A Comparative Evaluation of Rule‑Based and Deep Learning Approaches for SAM Inspection of QFN Packages

Wednesday, October 7, 2026: 11:00 AM
Ms. Rachael Gitnes , Tektronix Component Solutions, Cedar Hills, OR
Mr. Ken Vielmette , Tektronix Components Solution, Beaverton, OR
Mr. Tal Imanbayev , Tektronix Components Solution, Beaverton, OR
Dr. Shwetha Jakkidi , Sonix Inc, Pleasanton, CA

Summary:

Scanning Acoustic Microscopy (SAM) is increasingly employed in the up-screening of commercial off-the-shelf (COTS) components for high-reliability applications, enabling detection of package-level defects beyond the reach of electrical test or visual inspection. As inspection volumes and acceptance stringency continue to grow, automated SAM image analysis is critical to sustaining throughput, consistency, and standards compliance.

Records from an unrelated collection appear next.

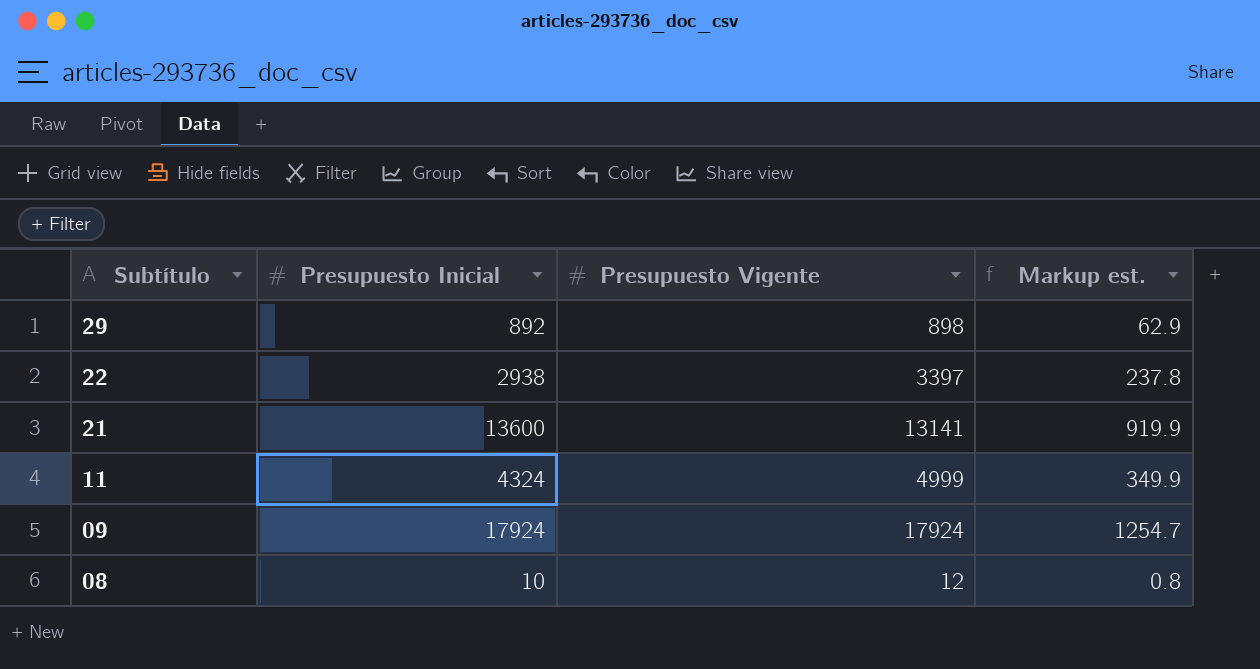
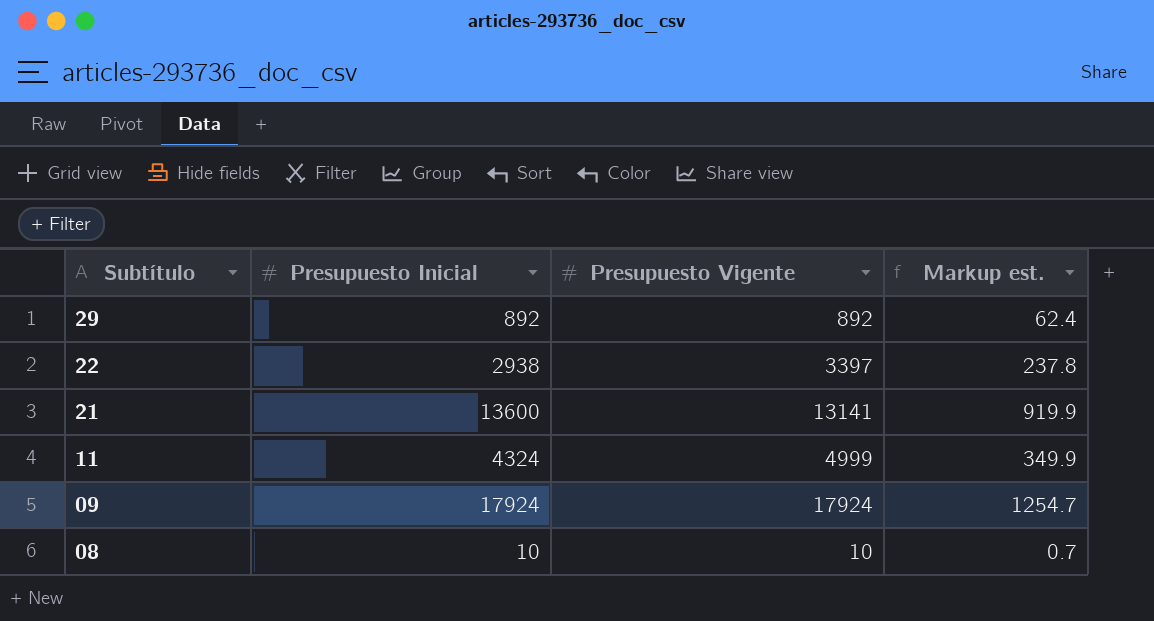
29 | Presupuesto Vigente: 898 -> 892
29 | Markup est.: 62.9 -> 62.4
08 | Presupuesto Vigente: 12 -> 10
08 | Markup est.: 0.8 -> 0.7

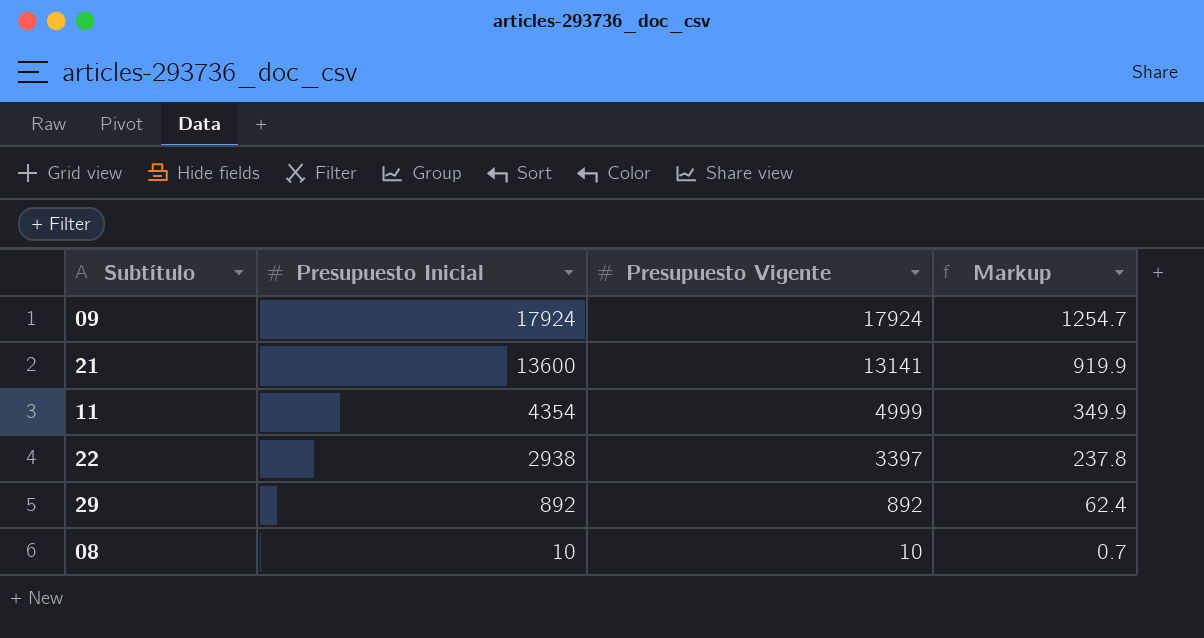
row order: Subtítulo descending -> Presupuesto Inicial descending
column name: Markup est. -> Markup
11 | Presupuesto Inicial: 4324 -> 4354

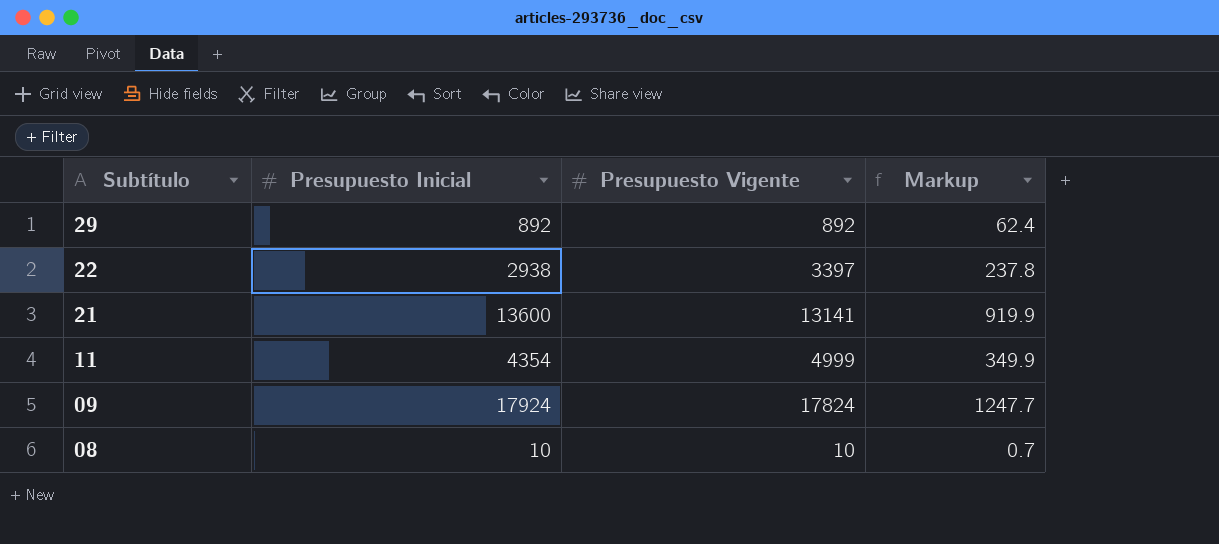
row order: Presupuesto Inicial descending -> Subtítulo descending
09 | Presupuesto Vigente: 17924 -> 17824
09 | Markup: 1254.7 -> 1247.7

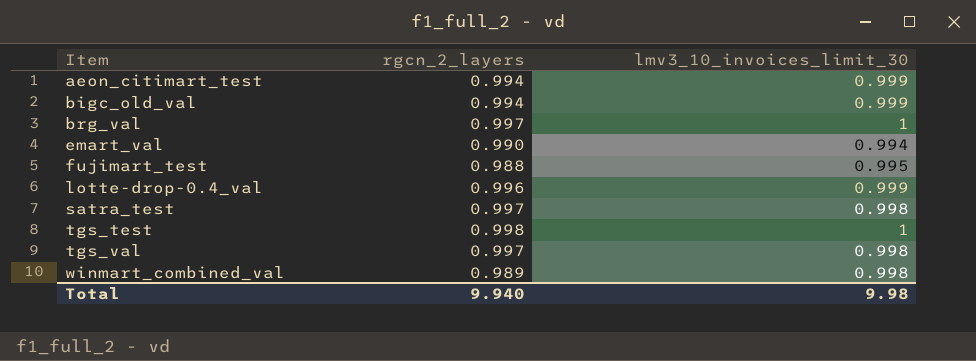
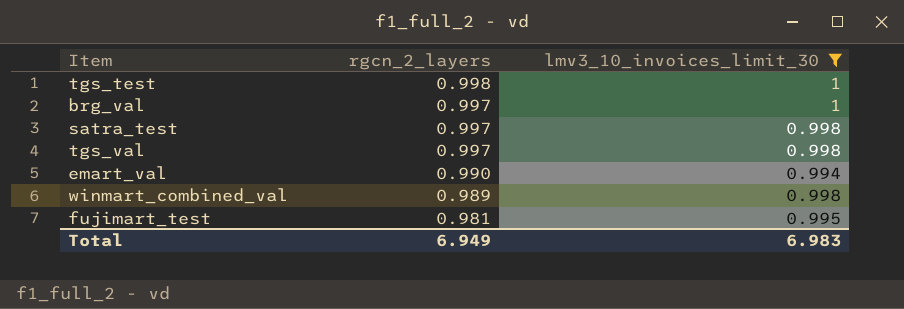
filter: none -> lmv3_10_invoices_limit_30 != 0.999
row order: Item ascending -> rgcn_2_layers descending
fujimart_test | rgcn_2_layers: 0.988 -> 0.981
Total | rgcn_2_layers: 9.940 -> 6.949
Total | lmv3_10_invoices_limit_30: 9.98 -> 6.983

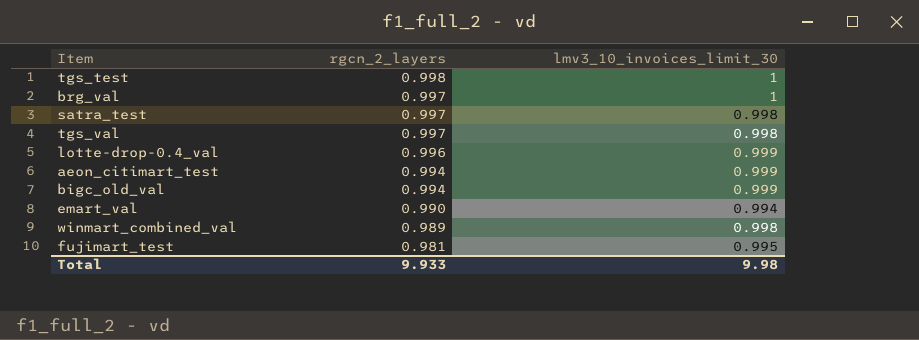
filter: lmv3_10_invoices_limit_30 != 0.999 -> none
Total | rgcn_2_layers: 6.949 -> 9.933
Total | lmv3_10_invoices_limit_30: 6.983 -> 9.98

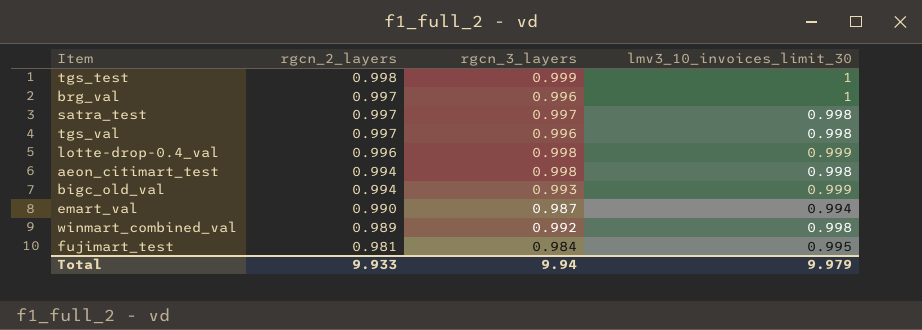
column rgcn_3_layers | position: none -> 3
aeon_citimart_test | lmv3_10_invoices_limit_30: 0.999 -> 0.998
Total | lmv3_10_invoices_limit_30: 9.98 -> 9.979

This work presents a comparative evaluation of two automated SAM inspection paradigms applied to Quad Flat No-Lead (QFN) packages: classical rule-based machine vision and supervised deep-learning–based inspection. Both approaches were assessed on identical top-side and bottom-side SAM datasets against customer requirements, using classification metrics and region-level spatial agreement relevant to quantitative accept/reject criteria. Deep learning models achieved strong classification performance for complex top-side defect morphologies, while rule-based inspection demonstrated superior accuracy for bottom-side die-attach voiding and perimeter delamination, where precise area-based thresholds govern acceptance. Limitations in region-level quantification and near-threshold classification were observed for the deep learning approach. These findings indicate that a hybrid strategy—combining deep learning for complex defect detection with rule-based analysis for standards-driven quantification—offers the most robust and defensible framework for automated SAM screening in high-reliability QFN up-screening workflows.